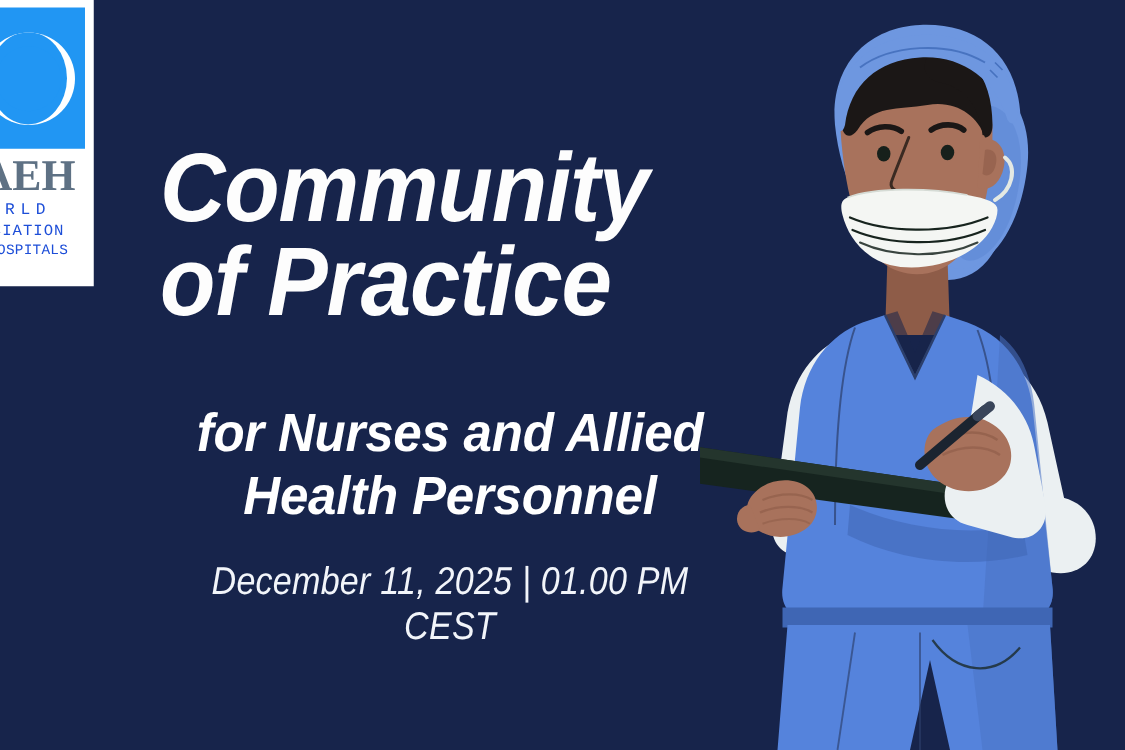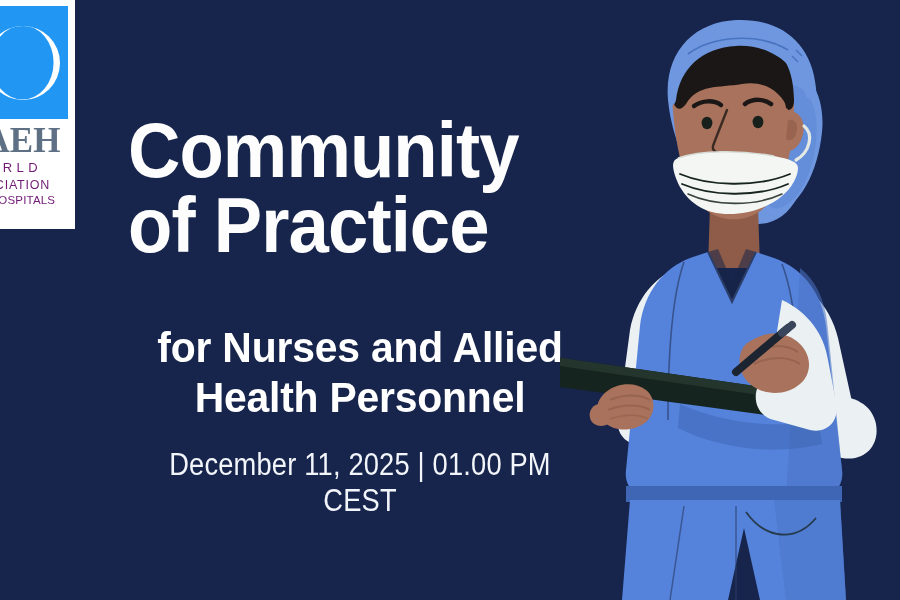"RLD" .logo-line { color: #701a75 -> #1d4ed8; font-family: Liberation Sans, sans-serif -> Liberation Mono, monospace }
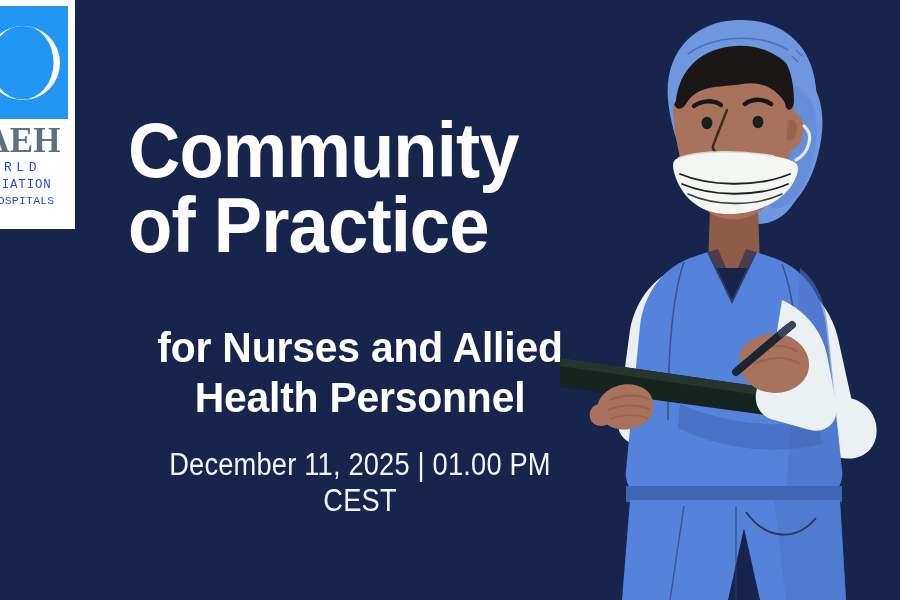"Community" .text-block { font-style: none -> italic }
-- -- --
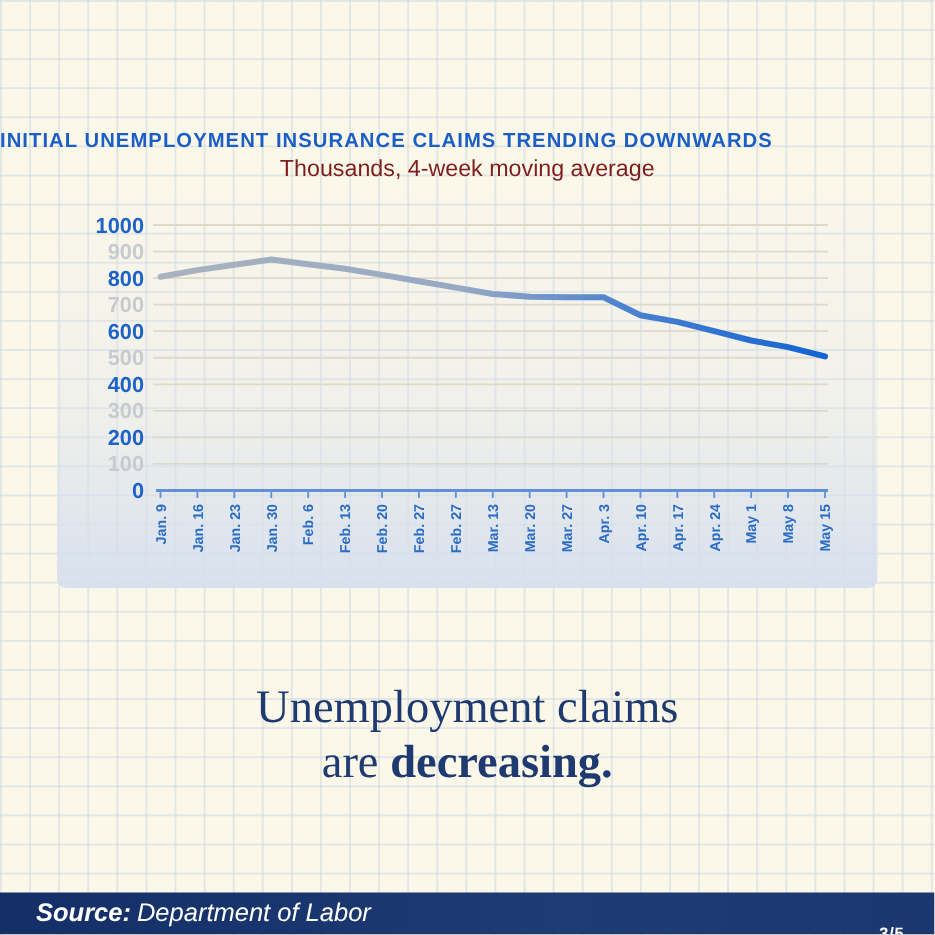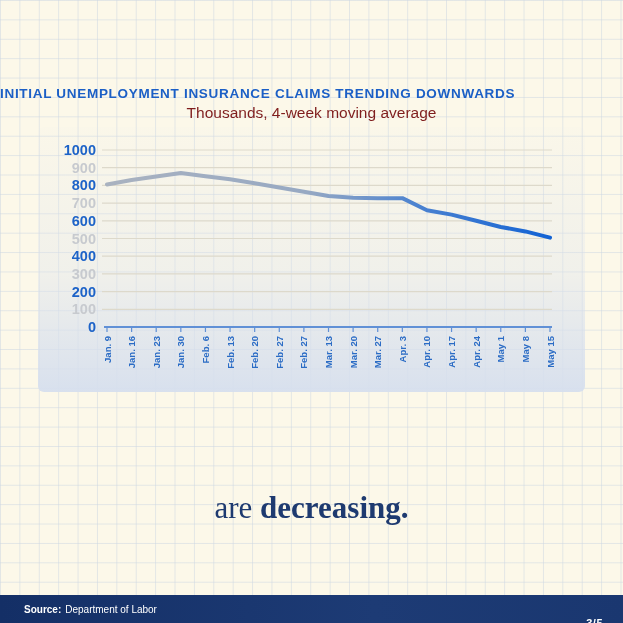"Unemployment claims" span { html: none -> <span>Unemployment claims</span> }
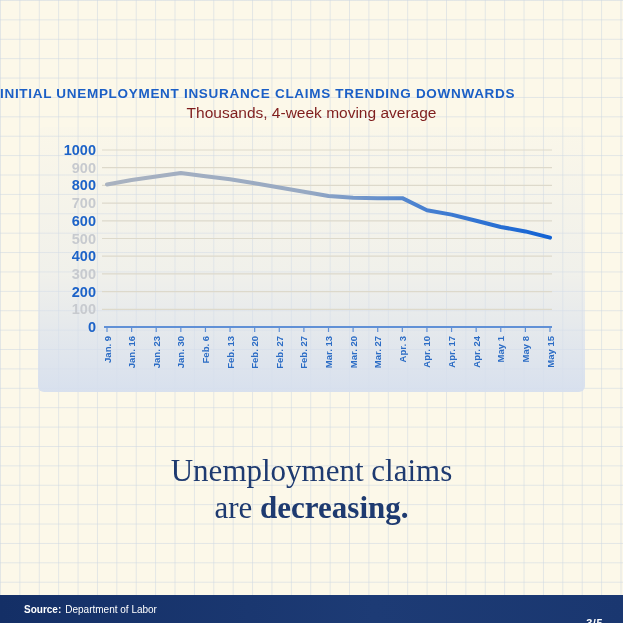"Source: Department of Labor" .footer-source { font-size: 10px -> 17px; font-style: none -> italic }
-- -- --
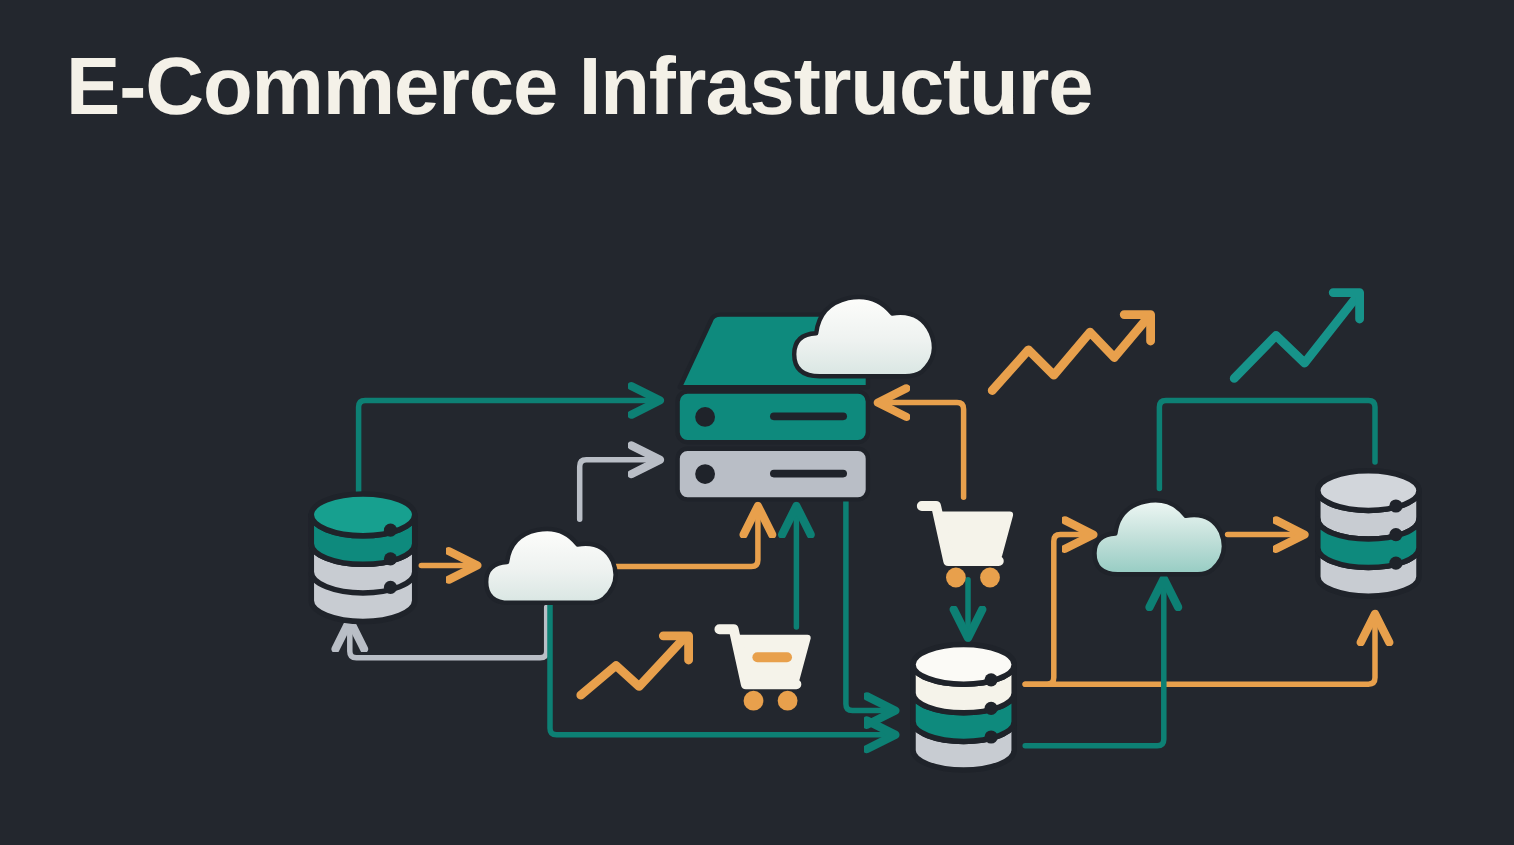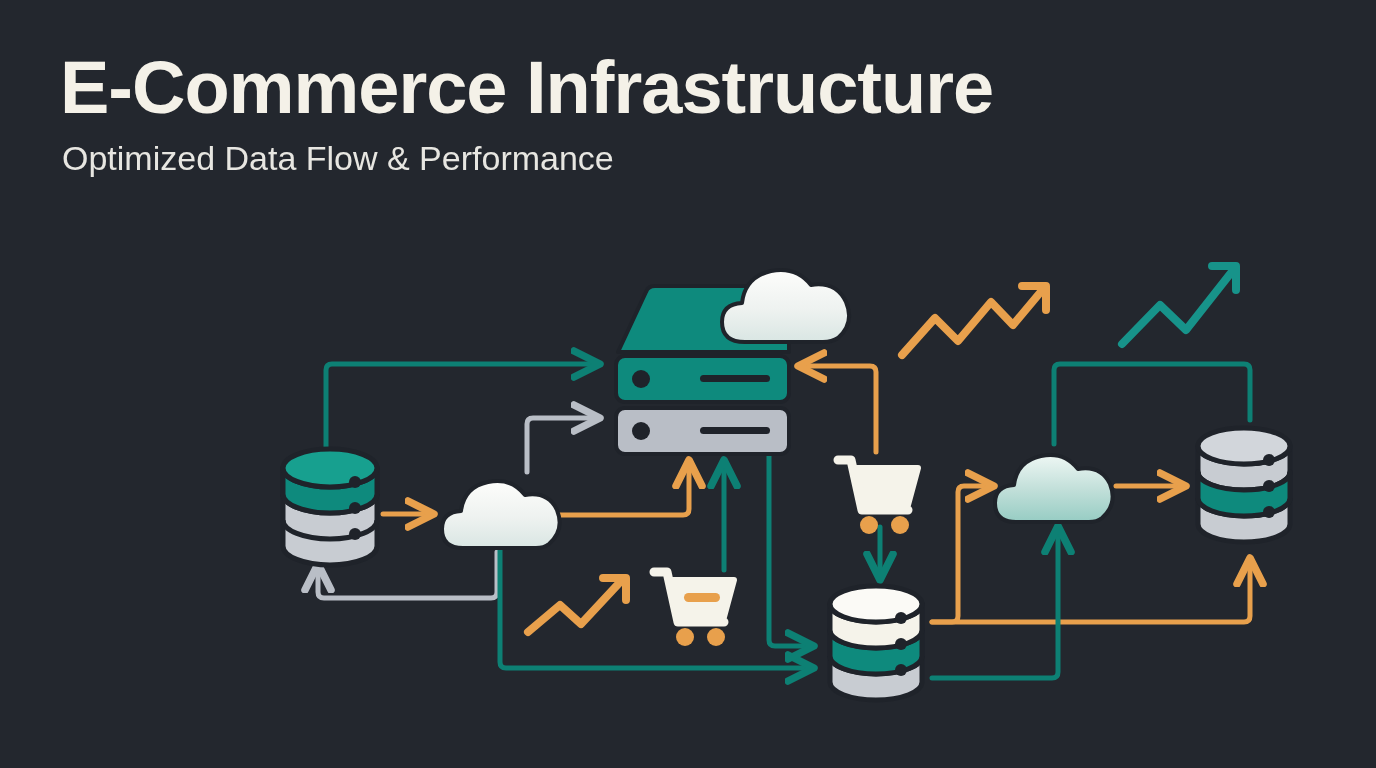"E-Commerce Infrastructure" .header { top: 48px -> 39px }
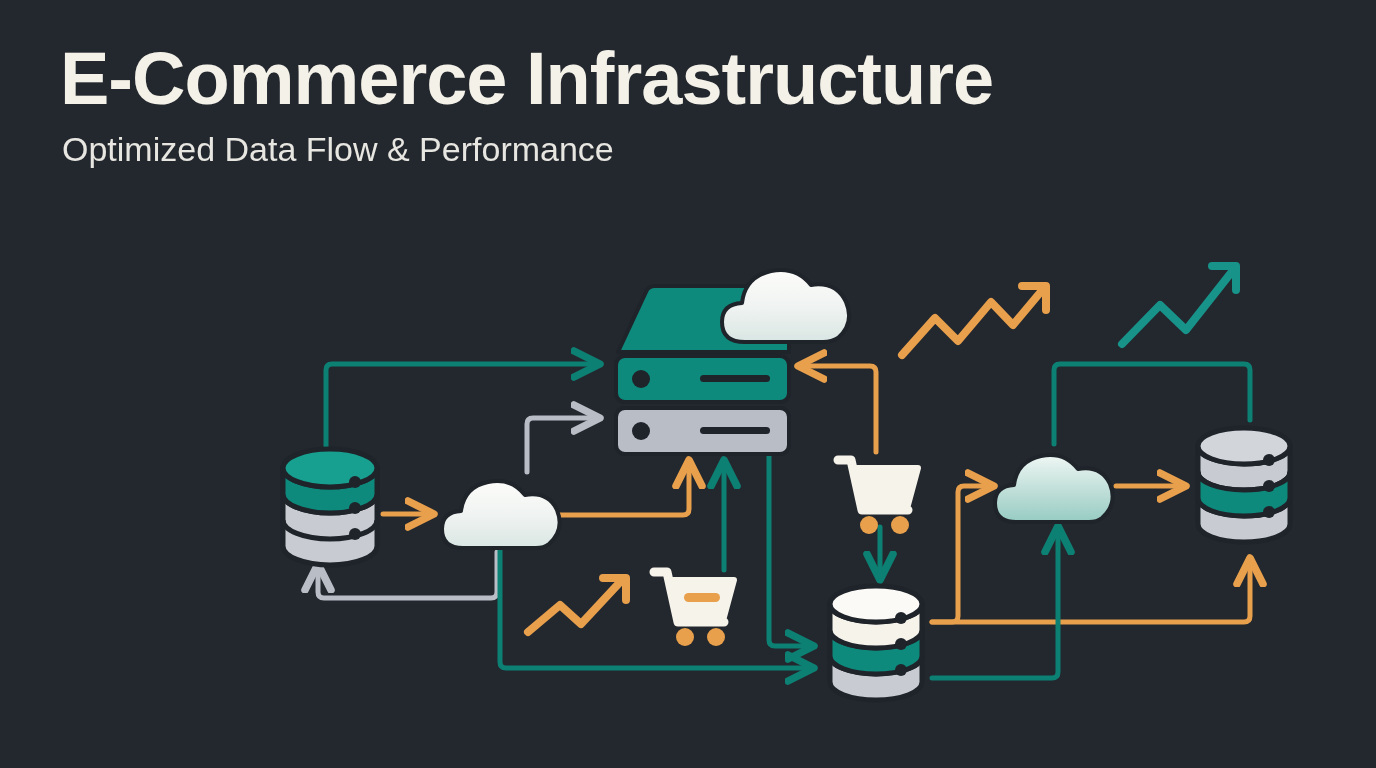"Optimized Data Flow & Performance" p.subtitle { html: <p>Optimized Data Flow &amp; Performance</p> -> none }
-- -- --
PROBLEM DESCRIPTION —
Return only the part above that opens with the line containing "top: 48px ->" and closes with the line containing "html: <p>Optimized Data", exactly and with both ends, skipping the pictures.

ANSWER TO THE PROBLEM —
"E-Commerce Infrastructure" .header { top: 48px -> 39px }
"Optimized Data Flow & Performance" p.subtitle { html: <p>Optimized Data Flow &amp; Performance</p> -> none }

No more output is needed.